E avrei potuto mettere in atto il patricidio se solo un poliziotto non mi avesse preso i polsi e mi avesse allontanato con uno strattone.
-Signorina, dobbiamo portare via suo padre…
-Fate in modo che non mi sia data alcuna possibilità per farlo fuori, per l’amor di Dio!
-Tesoro…
-Sparisci dalla mia vita, merda!
E corro angosciata verso la porta di casa, aperta, senza guardare mio padre supplicante che scompare nell’auto, scortato da un paio di agenti.
-Mamma!
-Siamo qui!
La voce triste di mia sorella. Mamma è sdraiata sul divano, esanime, e mia sorella sta parlando con un infermiere che tiene in mano un defibrillatore e conta, aiutato da un collega.
Diamine, la stanno rianimando! Noto il viso di mia madre. E’ pieno di sangue, e riesco ad intravedere due profondi tagli sulla guancia sinistra. Poi un importante ematoma sulla fronte. Il braccio destro penzoloni, sembra spezzato. E per terra una spranga di ferro, con alcuni chiodi che sporgono.
Dio, quanto vorrei quel pezzo di merda sotto le mie mani in questo stesso istante!
Mi avvicino sgomenta a mia sorella, il viso bagnato, che continua a singhiozzare. Sta aspettando che l’abbracci. E così faccio. La stringo forte a me nonostante lei sia più alta di me.

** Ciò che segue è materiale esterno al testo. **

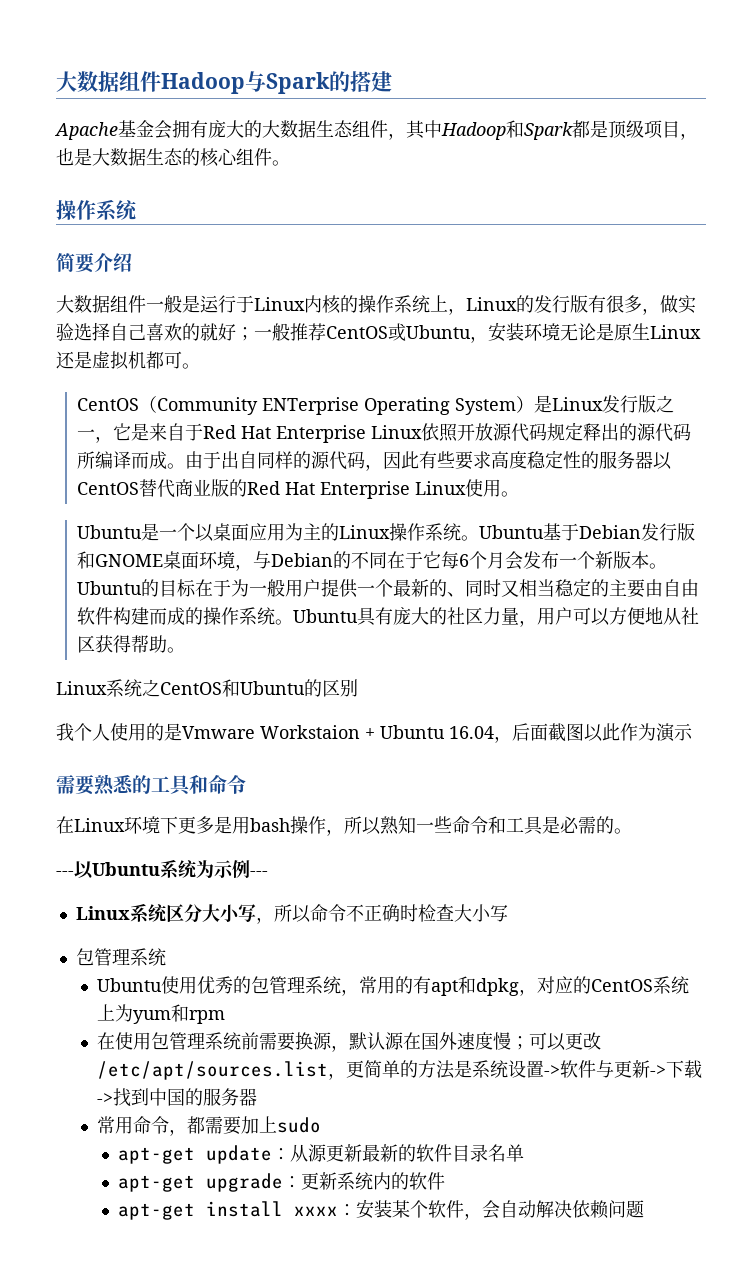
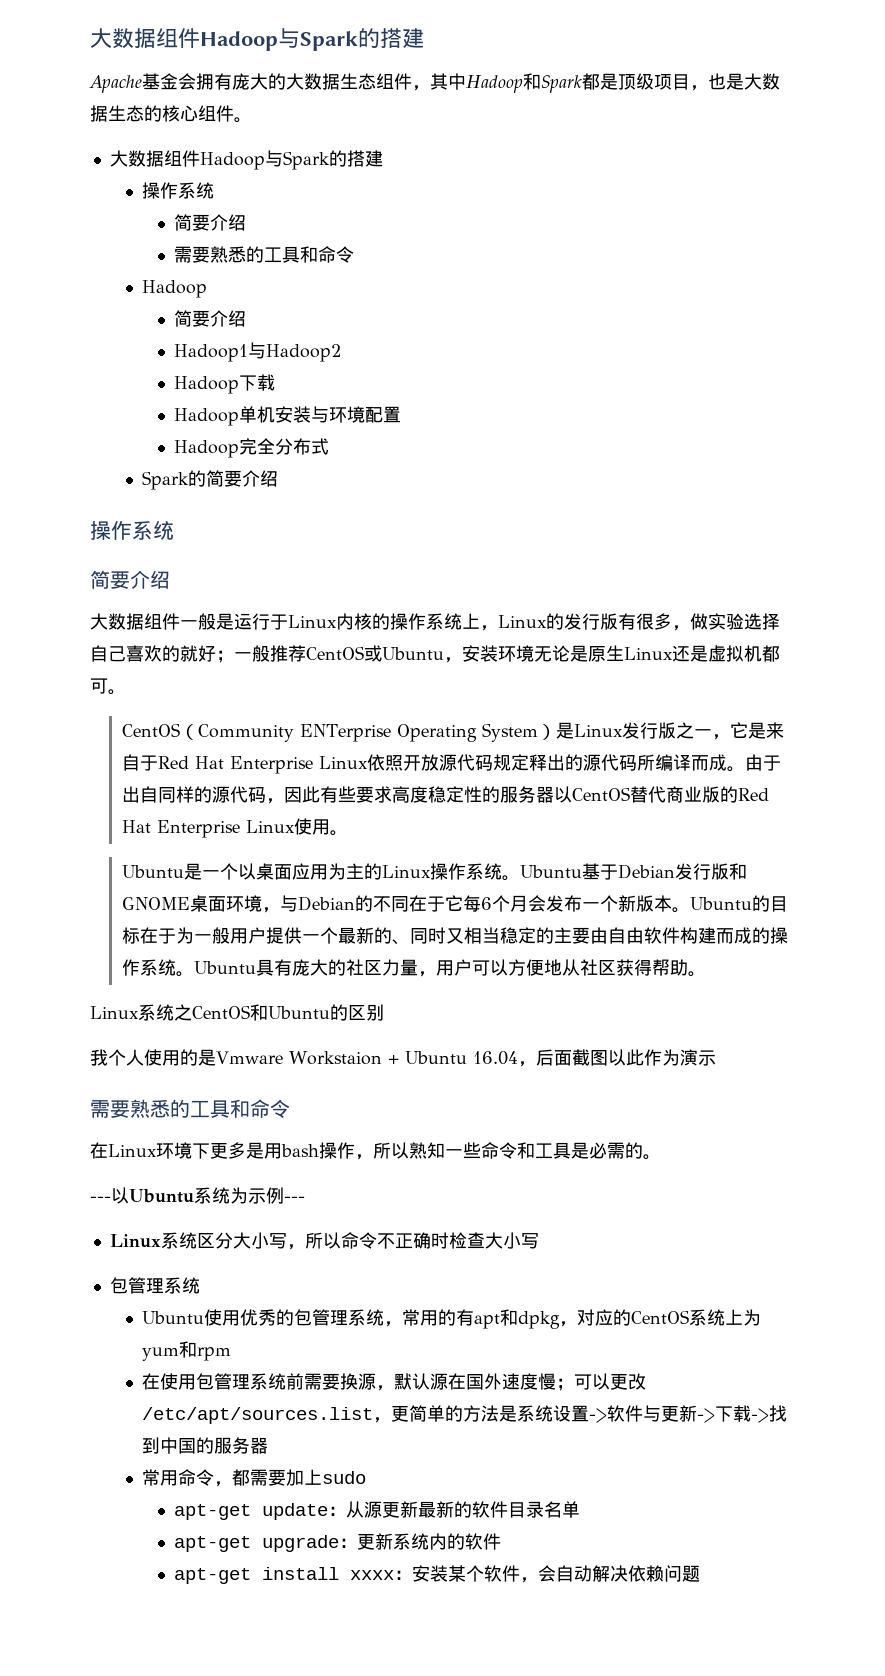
(290, 163) none -> [109,150,383,170] [141,182,214,199] [173,214,246,231] [173,246,354,263] [141,280,207,298] [173,310,246,327] [173,342,341,362] [173,374,275,394] [173,406,401,426] [173,438,329,458] [141,470,278,490] // 大数据组件Hadoop与Spark的搭建 // 操作系统 // 简要介绍 // 需要熟悉的工具和命令 // Hadoop // 简要介绍 // Hadoop1与Hadoop2 // Hadoop下载 // Hadoop单机安装与环境配置 // Hadoop完全分布式 // Spark的简要介绍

-Dovevamo denunciarlo prima che succedesse… Perché non l’abbiamo fatto prima?
Non so cosa risponderle, perché ha ragione. A denti stretti sussurro:
-E’ uno stalker di merda. Un assassino di merda. Deve crepare di stenti in una cella d’isolamento!
Mi sciolgo anch’io nonostante cerchi di evitare che mi scendano le lacrime. Quando sto male non riesco a fare a meno di piangere. Non piango mai per capriccio, io, ma per rabbia. Odio piangere, perché mi fa sembrare e sentire vulnerabile.
-Siamo riusciti a rianimarla, ma dobbiamo portarla in ospedale, dato che potrebbe aver subito lesioni interne. Se potete darci un recapito telefonico?
Guardo l’infermiere incerta. Gli do il mio numero di cellulare, e poi, pensandoci meglio, quello del compagno di mia madre.
-Il compagno di mia madre è stato avvisato?
-No, signorina, ma se vuole possiamo farlo subito noi.
Guardo mia sorella, che annuisce. Noi non riusciremmo a spiccicare una parola, siamo troppo scosse.
L’infermiere digita il numero e appena gli rispondono comincia a spiegare la situazione con un’apparente freddezza. Conclusa la chiamata, si rivolge verso di noi e ci dice:
-Ha detto che voi due dovete rimanere qui finché non farà ritorno a casa.
Annuiamo, anche se vorremmo essere con la mamma. Ci spiega che sarà trasportata in terapia intensiva e se abbiamo bisogno di qualcosa ci penserà il nostro patrigno.
Portano una barella e ci adagiano sopra la nostra mamma. Facciamo in tempo solo a darle un bacio su ciascuna mano, piangendo. Poi vediamo la barella scomparire dietro la porta di casa e l’ambulanza che parte. Ci fermiamo entrambe abbracciate sulla soglia a guardare allontanarsi l’ambulanza che trasporta la nostra cara mamma, mezza morta.
-Adesso ti siedi e mi racconti tutto per filo e per segno.